Re: UTF-8 charset [message #180854 is a reply to message #180850] |
Fri, 22 March 2013 00:17 |
Thomas 'PointedEars'
Messages: 701 Registered: October 2010
Karma:
|
Senior Member |
|
|
M. Strobel wrote:
> Am 21.03.2013 15:31, schrieb Adrian Tuddenham:
>> M. Strobel <sorry_no_mail_here(at)nowhere(dot)dee> wrote:
>>> Am 21.03.2013 00:13, schrieb The Cat in the Hat:
>>>> Christoph Becker <cmbecker69(at)gmx(dot)de> wrote in
>>>> news:kide60$df1$1(at)speranza(dot)aioe(dot)org:
>>>> > The Cat in the Hat wrote:
>>>> >> How about omitting the smart quotes in your posts?
>>>> >>
>>>> >> Come back after you've figured out how to configure your newsreader
>>>> >> properly.
>>>> >
>>>> > Thomas' message was properly encoded as UTF-8. Isn't that acceptable
>>>> > in this NG?
>>>>
>>>> Usenet was designed to use ASCII, not UTF-8. At best, it's poor
>>>> netiquette in *any* NG.
>>>
>>> Utter nonsense.
ACK.
>> There are some computers that cannot read UTF-8.
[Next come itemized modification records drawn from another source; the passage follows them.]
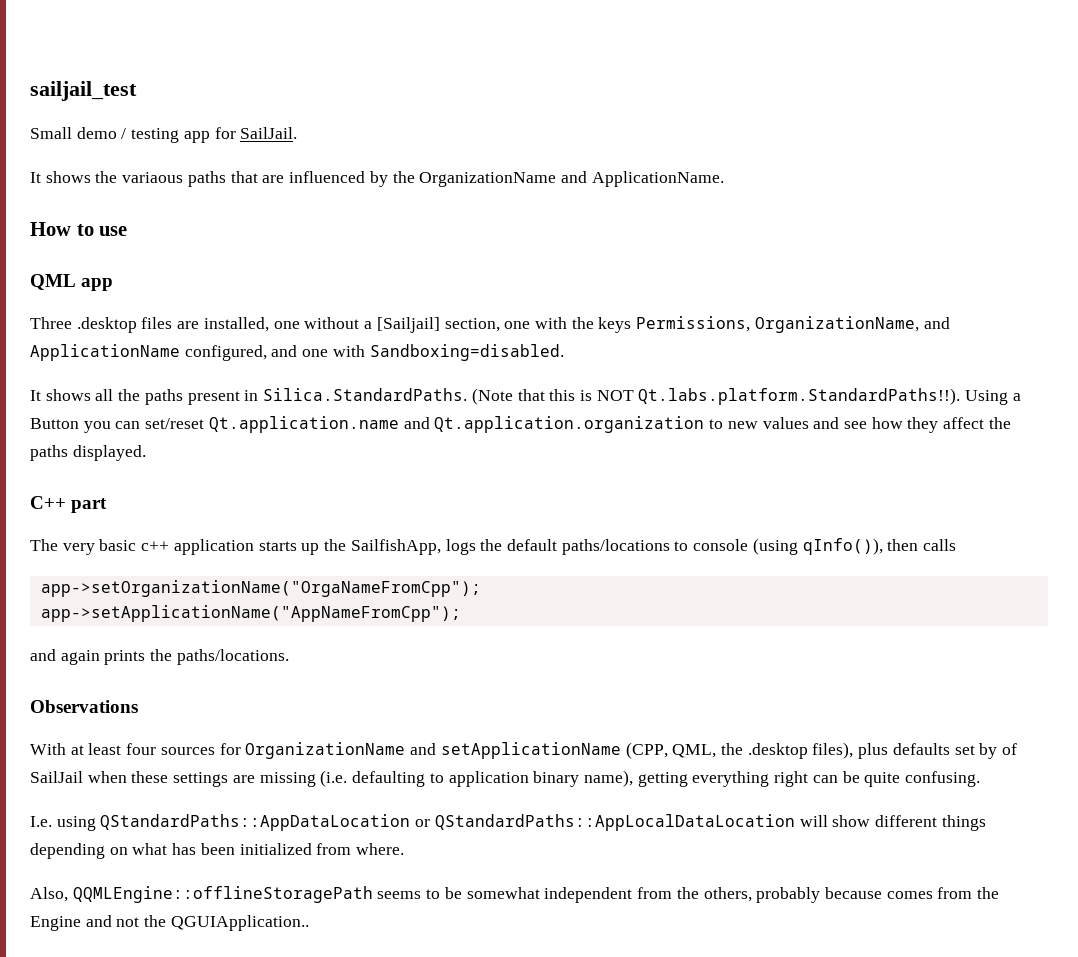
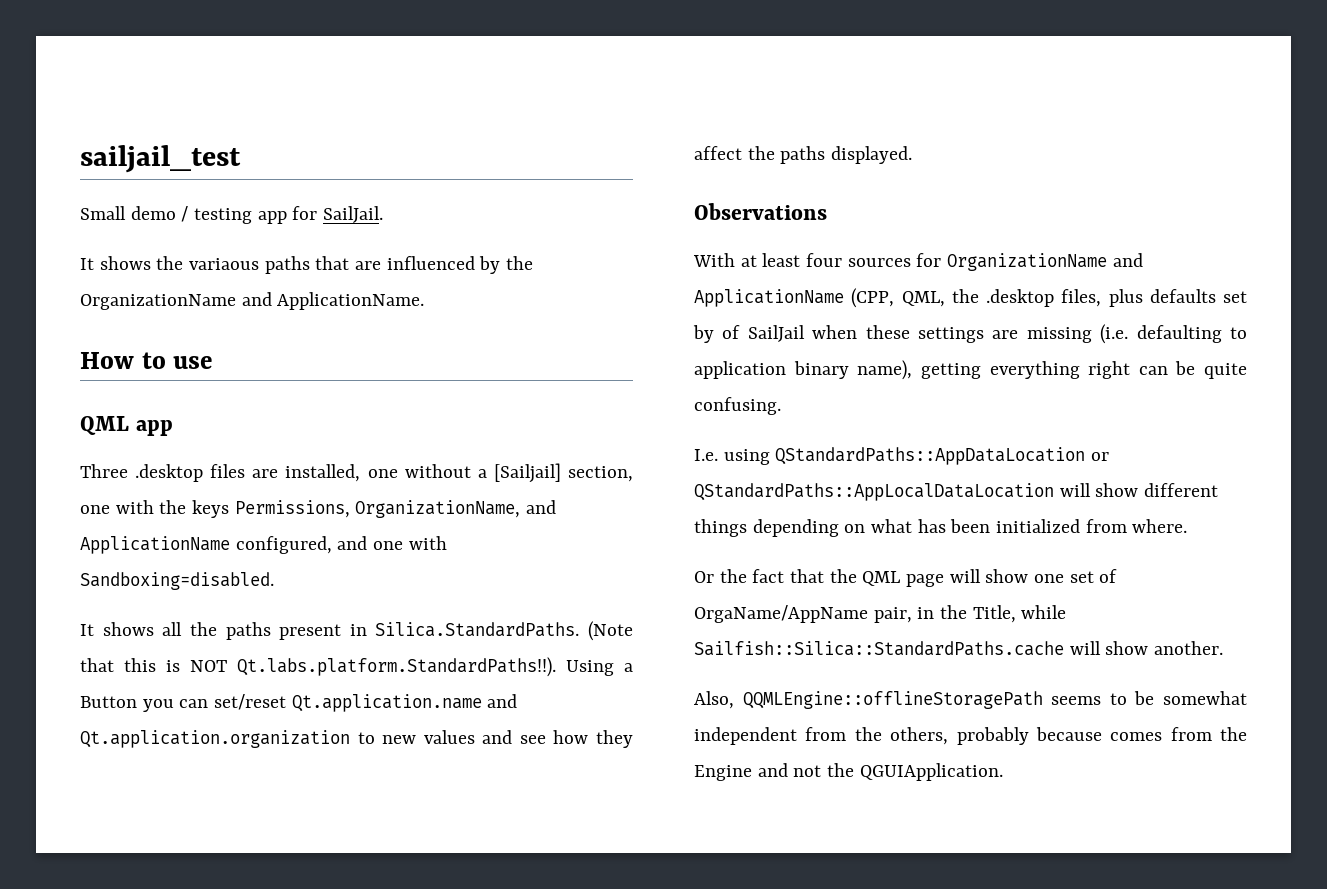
- C++ part
- The very basic c++ application starts up the SailfishApp, logs the default paths/locations to console (using qInfo()), then calls
- app->setOrganizationName("OrgaNameFromCpp");
- app->setApplicationName("AppNameFromCpp");
- and again prints the paths/locations.
- With at least four sources for OrganizationName and setApplicationName (CPP, QML, the .desktop files), plus defaults set by of SailJail when these settings are missing (i.e. defaulting to application binary name), getting everything right can be quite confusing.
+ With at least four sources for OrganizationName and ApplicationName (CPP, QML, the .desktop files, plus defaults set by of SailJail when these settings are missing (i.e. defaulting to application binary name), getting everything right can be quite confusing.
+ Or the fact that the QML page will show one set of OrgaName/AppName pair, in the Title, while Sailfish::Silica::StandardPaths.cache will show another.
- Also, QQMLEngine::offlineStoragePath seems to be somewhat independent from the others, probably because comes from the Engine and not the QGUIApplication..
+ Also, QQMLEngine::offlineStoragePath seems to be somewhat independent from the others, probably because comes from the Engine and not the QGUIApplication.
That would be computers and software older than 30 years now. The Unicode
Standard, version 2.0, and UTF-8, one the encodings for the character set
thus specified, was published in 1992 CE. All reasonably modern operating
systems, in effect all commonly used ones, support Unicode and provide
Unicode-capable fonts. Many have made a Unicode encoding their default
encoding; for example, NTFS encodes filenames using UTF-16, and UTF-8 has
been the default locale encoding on GNU/Linux systems for several years now.
Thus, a major criticism of PHP is that as of version 5.4 it still has no
native Unicode support, while other popular programming languages on the
Web, like ECMAScript implementations and Python, have.
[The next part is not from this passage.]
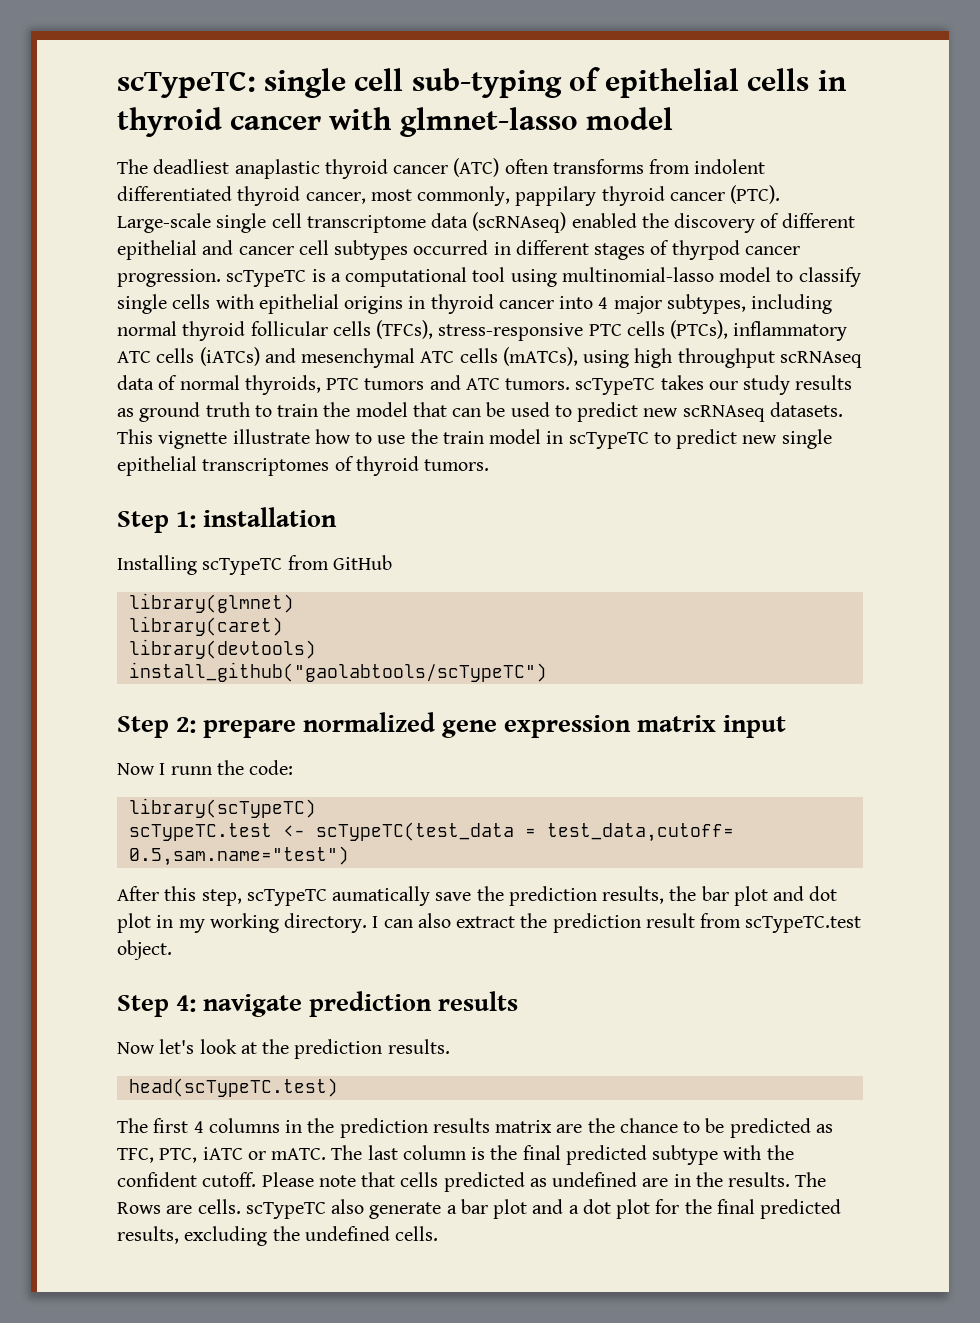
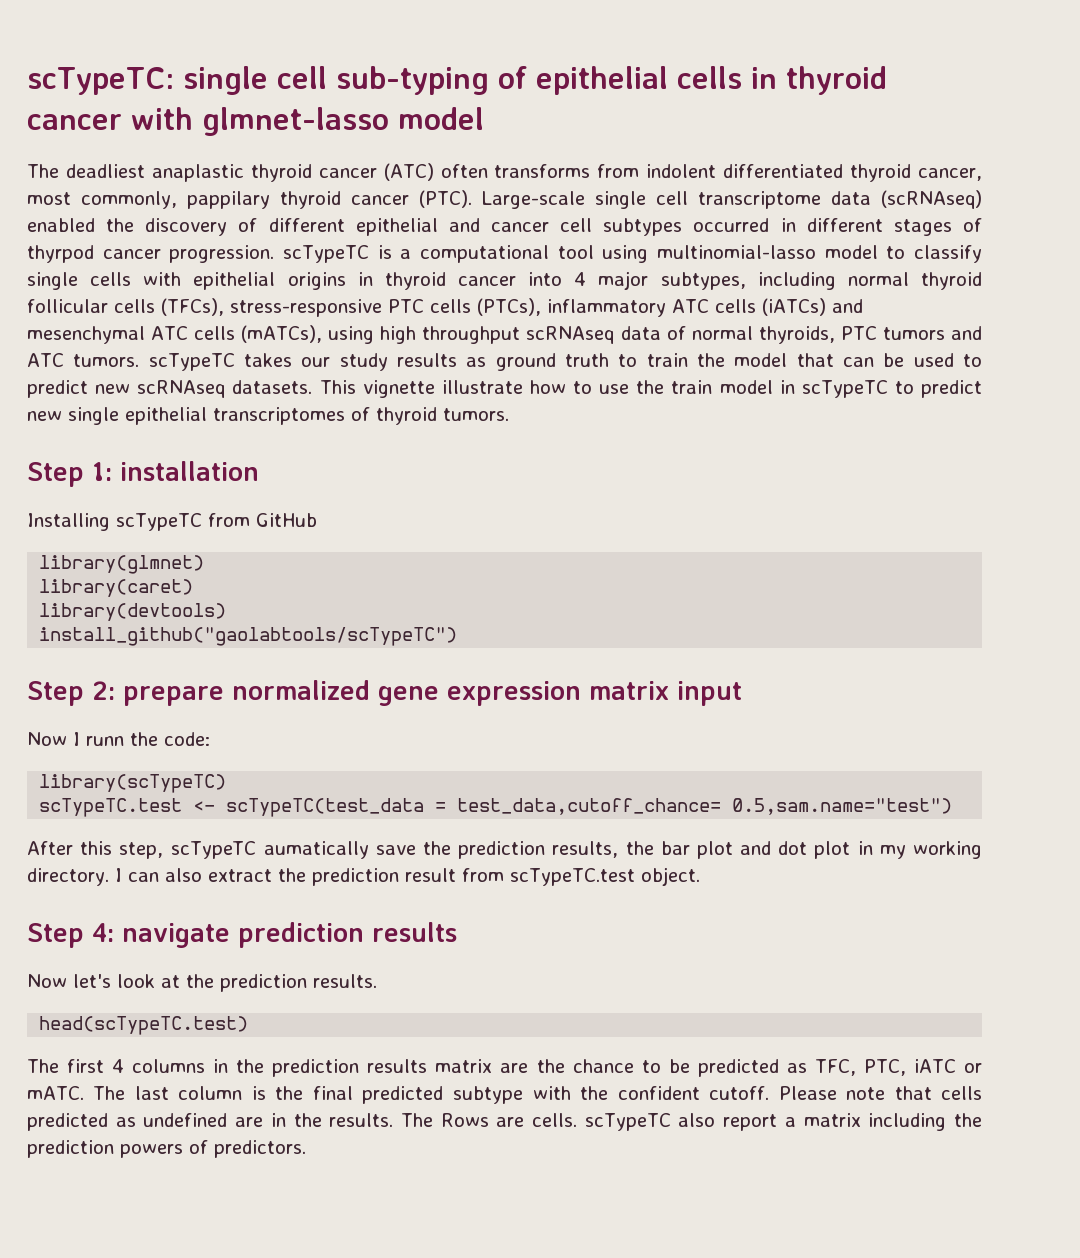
- scTypeTC.test <- scTypeTC(test_data = test_data,cutoff= 0.5,sam.name="test")
+ scTypeTC.test <- scTypeTC(test_data = test_data,cutoff_chance= 0.5,sam.name="test")
- The Rows are cells. scTypeTC also generate a bar plot and a dot plot for the final predicted results, excluding the undefined cells.
+ The Rows are cells. scTypeTC also report a matrix including the prediction powers of predictors.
>> Always use the lowest common denominator if you want to communicate
>> effectively without excluding anyone.
Insisting on using *ancient* and therefore inherently *insecure* hardware
and software is no excuse for claiming something mindbogglingly absurd like
that using UTF-8 encoding would be “poor netiquette in *any* NG”. First of
all, netiquette (network etiquette) is less concerned with the technical
aspects of messages but with the behavior of people towards each other thus
exhibited. Which makes this clearly a case of “the pot calling the kettle
black”.
Speaking of netiquette, though, it *is* considered polite (on Usenet) to
introduce oneself with one's full name. People posting under unnecessarily
abbreviated names, pseudonyms, and plain nick names, like “The Cat in the
Hat”, are usually either frowned upon, laughed at, or ignored instead by
longtime regulars (like me). The same applies to people who violate
technical standards or quasi-standards such as RFC 5536, along with the AUPs
of their providers, by using non-addresses in address header field values:
<http://www.zedat.fu-berlin.de/NetNews-Regeln>
<http://www.kirchwitz.de/~amk/dni/netiquette> (based on a Big 8 original)
> More than 90% of the text is still readable if your usenet client only
> displays ASCII.
>
> In the anglophone world people get easily to think ASCII is sufficient,
> but in a global world even 16-bit Unicode (Basic Multilingual Plane) is
> not.
Those are good points, however:
> Some languages use UCS-16 internally, and it is not enough for all uses
> and users.
This is a common misconception. There is no “UCS-16” and there never was.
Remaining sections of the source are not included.